There are a number of tools available to speed up the development of unit tests. But which one should you pick? We’ve run a comparison of four well-known tools—EvoSuite, Randoop, SquareTest, and Diffblue Cover—to test each one against the same code and see how complete the output each tool produces is.
The code we used for this experiment comes from Chapter 3 of our tutorial on unit testing: How to build a complete test suite. A perfect score would be a tool that generated a complete test suite on its own. This is a tall order, but by setting the bar high, we can see which one comes closest.
Each of the tools will be used with the default settings, i.e. those that they are shipped with, or those suggested in the ‘getting started’ documentation.
We installed, downloaded and extracted Randoop and set it up according to the documentation. Randoop is provided as a Java application, which has a few clear advantages: Running on a Java developers’ environment ensures the JRE/JDK will be available. However, it does mean that some of the dependencies required to run the tool have to be found separately, including the correct version of JUnit.

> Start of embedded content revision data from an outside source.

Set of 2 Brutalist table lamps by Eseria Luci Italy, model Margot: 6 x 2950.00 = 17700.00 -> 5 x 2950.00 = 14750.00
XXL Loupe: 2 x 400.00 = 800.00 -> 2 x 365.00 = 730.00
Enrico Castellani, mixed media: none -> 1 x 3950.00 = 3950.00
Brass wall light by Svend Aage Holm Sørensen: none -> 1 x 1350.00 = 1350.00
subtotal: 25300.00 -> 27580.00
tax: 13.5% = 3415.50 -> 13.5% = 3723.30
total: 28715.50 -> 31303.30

This tool was the easiest to get up and running. After installing the product, we simply had to follow the on-screen instructions—no need to refer to documentation to use the product.

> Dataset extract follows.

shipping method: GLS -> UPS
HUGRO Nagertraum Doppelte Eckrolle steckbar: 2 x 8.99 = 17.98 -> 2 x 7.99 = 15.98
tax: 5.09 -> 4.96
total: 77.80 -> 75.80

SquareTest is designed to produce a boilerplate test class rather than complete test cases. However, for the code analyzed in this comparison, the boilerplate code was only appropriate for one of the test cases that we were looking to write.
As the slowest of these tools to get started with, EvoSuite required:
- Installing the plugin
- Specifying Maven and Java home
- Adding EvoSuite to the pom.xml for test generation
The second and third steps were challenging, because they required referring to the docs and also hunting around the system to find out where Maven and Java were installed. Typically, this is handled by IntelliJ/environment variables.
Installation is covered in the Diffblue Cover Documentation. Since everything required to use Cover was contained in one package or plugin (depending on the version), it was easier to set up and use than Randoop or EvoSuite and didn’t actually require consulting the documentation.
Diffblue Cover produced the most complete test suite. Though line coverage was slightly lower than EvoSuite’s (94%, compared to 96%), the tests generated by Cover were more meaningful.
Diffblue Cover was also the only tool to have an “Assert Suggestion” feature, which provided auto-completion options for asserts that might be appropriate when writing tests.
Of the four tools on this list, all provide assistance and value. The tests they create are generated much more quickly than those written by people, can cover most cases, and sometimes even write tests for edge and corner cases that people wouldn’t have identified. And each capability represents a stepping stone to even more advanced code creation technology.
AI for unit tests
While the results of this experiment are varied, one tool does stand out. The AI behind Diffblue Cover has differentiated this tool from the others by generating meaningfully high coverage, i.e. high-quality tests, rather than simply a high quantity of them.